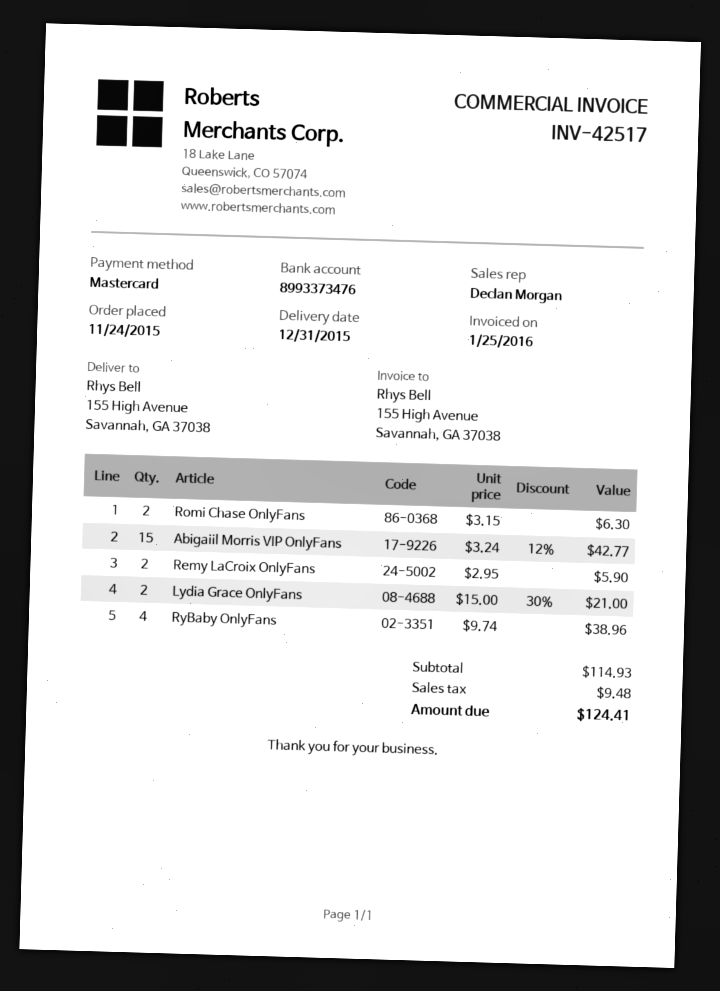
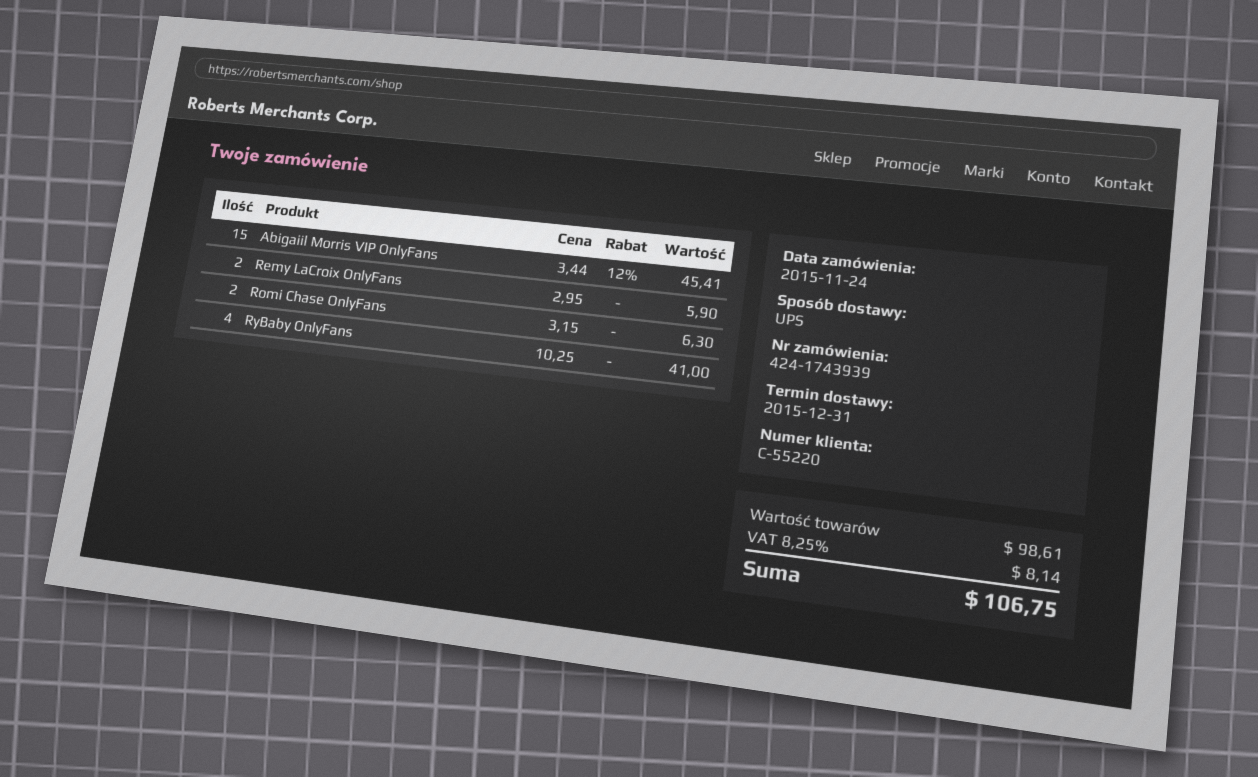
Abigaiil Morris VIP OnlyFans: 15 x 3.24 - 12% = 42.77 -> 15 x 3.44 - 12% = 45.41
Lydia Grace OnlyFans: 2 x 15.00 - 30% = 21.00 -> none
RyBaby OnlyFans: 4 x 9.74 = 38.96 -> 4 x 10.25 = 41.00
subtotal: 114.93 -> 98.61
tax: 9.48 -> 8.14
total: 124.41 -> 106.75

________________

**What you are asked to do:** Word for word, repeat each line of the records, and leave every image out.

**The completed task:**
Abigaiil Morris VIP OnlyFans: 15 x 3.24 - 12% = 42.77 -> 15 x 3.44 - 12% = 45.41
Lydia Grace OnlyFans: 2 x 15.00 - 30% = 21.00 -> none
RyBaby OnlyFans: 4 x 9.74 = 38.96 -> 4 x 10.25 = 41.00
subtotal: 114.93 -> 98.61
tax: 9.48 -> 8.14
total: 124.41 -> 106.75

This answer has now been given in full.